Non tutti i vicoli sono ciechi.

Se si è sufficientemente disperati, se ci si sente smarriti come se fosse impossibile ritrovare la strada di casa, allora ci sono buone probabilità di imbattersi nel Night dei Sogni Infranti.
È
l’ultima speranza, in genere. Il rifugio delle anime perdute. La sua insegna al neon vergata in corsivo si staglia nella bruma notturna, in fondo ad una via cieca, che non dovrebbe portare da nessuna parte.

Ed è lì che lo trova Sehun. Lui forse non si è perso, non ne è sicuro; ma gli sembra di aver dimenticato qualcosa e non sa se volerla ricordare o meno.
Le porte del night si aprono senza sforzo. Non c’è un buttafuori né una fila di avventori in paziente attesa del loro turno per entrare. Il locale è deserto, composto da un’unica stanza, di dimensioni tanto modeste che Sehun riesce ad esaminarla attentamente con una sola occhiata. Le pareti sono tappezzate di broccato blu pavone, venato di sfumature cangianti che tendono all’argenteo. Il pavimento sembra ricavato da un’unica lastra di roccia lavica. Poche luci soffuse sotto forma di applique. In un angolo, un pianoforte malconcio ha tutta l’aria di stare agonizzando.
Dal lato opposto, un bar in legno e vetro satinato fa mostra di sé. Le bottiglie, illuminate da tenui faretti azzurrini, hanno una dignità misteriosa, esoterica. Somigliano a fiale di pozioni magiche. Manca il barista, però.
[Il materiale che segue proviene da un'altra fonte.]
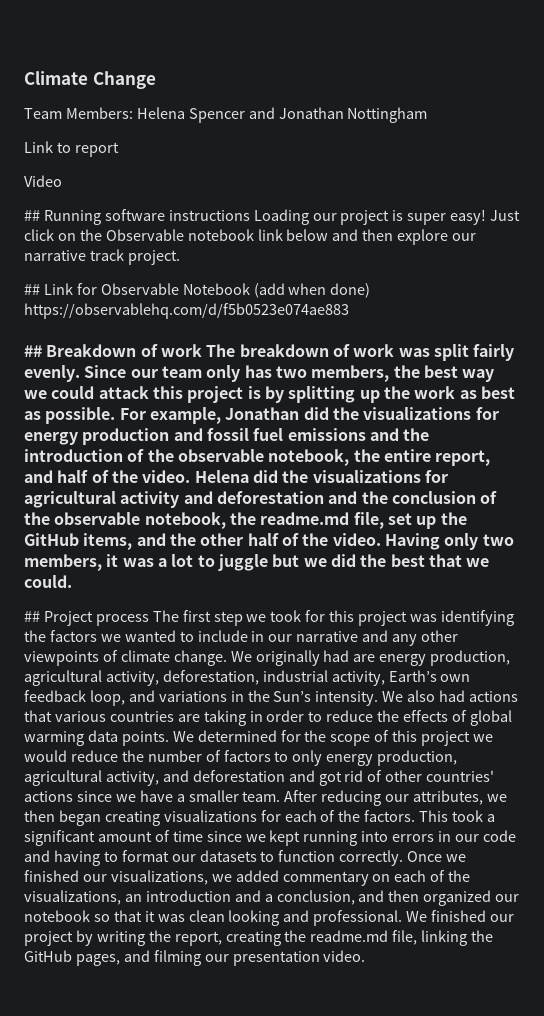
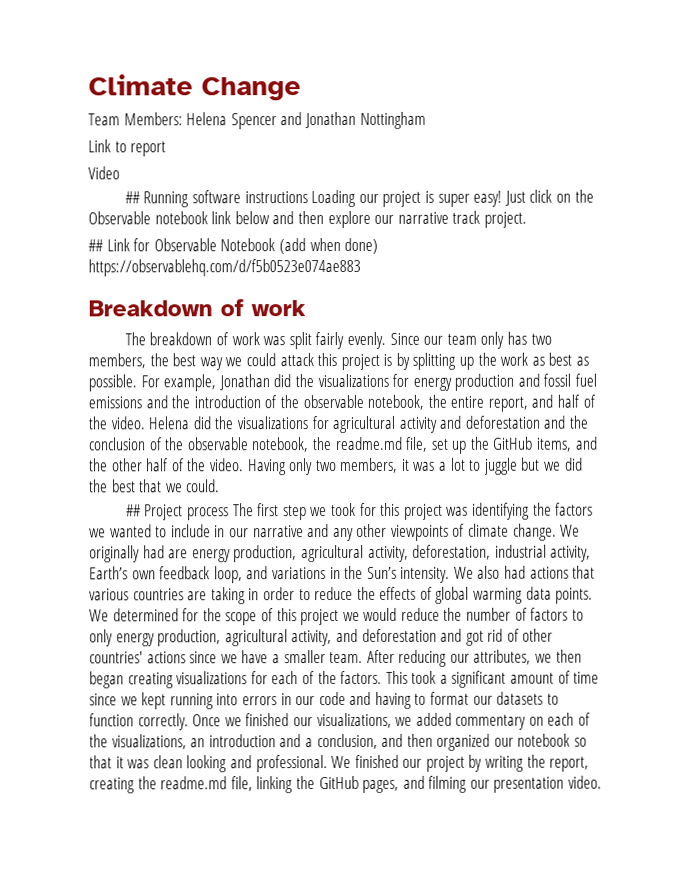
[24,345,42,357] ## -> (361, 267) none
(202, 350) none -> (306, 308) //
Poco male, pensa Sehun, visto che non c’è nessuno in giro è plausibile che sia andato in pausa. Così si siede su uno sgabello e aspetta. Non passa molto tempo prima che si sentano dei passi percorrere la stanza, lontani e poi sempre più vicini, diretti verso di lui. Sehun si gira, obbedendo ad un impulso ferale. L’uomo che gli si avvicina, flessuoso come un dio e sicuro di sé, appare troppo bello per essere un semplice barista e insieme troppo giovane per essere il proprietario del night. Il completo nero che indossa, elegantissimo, ne sottolinea la figura perfetta ed esalta la sfumatura color miele dei capelli.

“Un cliente, finalmente” la sua voce è velluto, gli occhi gemme verde veleno. “Perdona l’attesa. Cosa ti do?” si insinua dietro al bancone con la scioltezza d’anche di un ballerino.

“Whisky, grazie. Doppio” ordina Sehun, abbagliato, recuperando il portafoglio dalla tasca interna della giacca. “Quant’è?”

Una mano ben curata respinge il denaro, mentre la gemella versa con destrezza la bevanda in un tumbler. “Offre la casa. Sei il primo cliente della serata. Ghiaccio?”

Sehun, confuso, accetta. “Per essere io, a quest’ora infame, il primo cliente… Strano. È nuovo, il locale? Non sono pratico della zona ma non ricordo di averlo mai visto prima d’oggi”.

“Non si presta attenzione a qualcosa finché non se ne ha bisogno” commenta saggiamente il barista. “Apriamo solo quando c’è necessità, diciamo”.

“Non sarebbe così, se lo pubblicizzaste un po’. Fareste il tutto esaurito ogni sera. Voglio dire, tu da solo saresti un motivo più che valido per venire qui” Sehun avvampa e decide di affogare nell’alcol quello sprazzo di spavalderia.

L’altro ride, lusingato e affatto sorpreso. “Sei molto gentile. Ma ciò che piace a te potrebbe non risultare gradito a tutti”.

Una breve pausa. “Se tutti non hanno occhi per guardare, posso pure comprenderlo. In caso contrario, bisognerebbe essere completamente pazzi per non apprezzare una bellezza in grado di rivaleggiare con le opere d’arte del passato” Sehun, ormai persa la faccia, non si fa problemi a scavarsi la fossa con le sue stesse mani.

Simile ad un nastro d’acqua, il barista si lascia fluidamente scivolare sul bordo del bancone, allungando una gamba slanciata in modo da sfiorare uno scaffale pieno di bicchieri con la punta della scarpa [1]. Dà la schiena a Sehun, adesso, e compie una torsione del busto per guardarlo in tralice. “Ne deduco che il mio aspetto è di tuo gusto?” domanda con un sorriso malizioso e indolente.

Sehun gioca la carta della franchezza. “Sei praticamente l’uomo dei miei sogni” confessa dopo aver bevuto un sorso.

“Oh, non mi stupisce. Conosco i tuoi gusti, Sehun. E conosco i tuoi sogni; in particolare quelli infranti”.

A Sehun per poco non scivola di mano il tumbler. “Come fai a sapere il mio nome?” trasalisce, sussurra.

“Lo so e basta” alza le spalle, come rassegnato all’idea. “So tutto di te”.

“Ma io non ti conosco. Non so chi tu sia”.

“Chi… o cosa” si rimette in piedi, un gesto liquido e talmente veloce da non sembrare umano. “Però neppure io ti conosco. C’è una differenza tra sapere e conoscere”.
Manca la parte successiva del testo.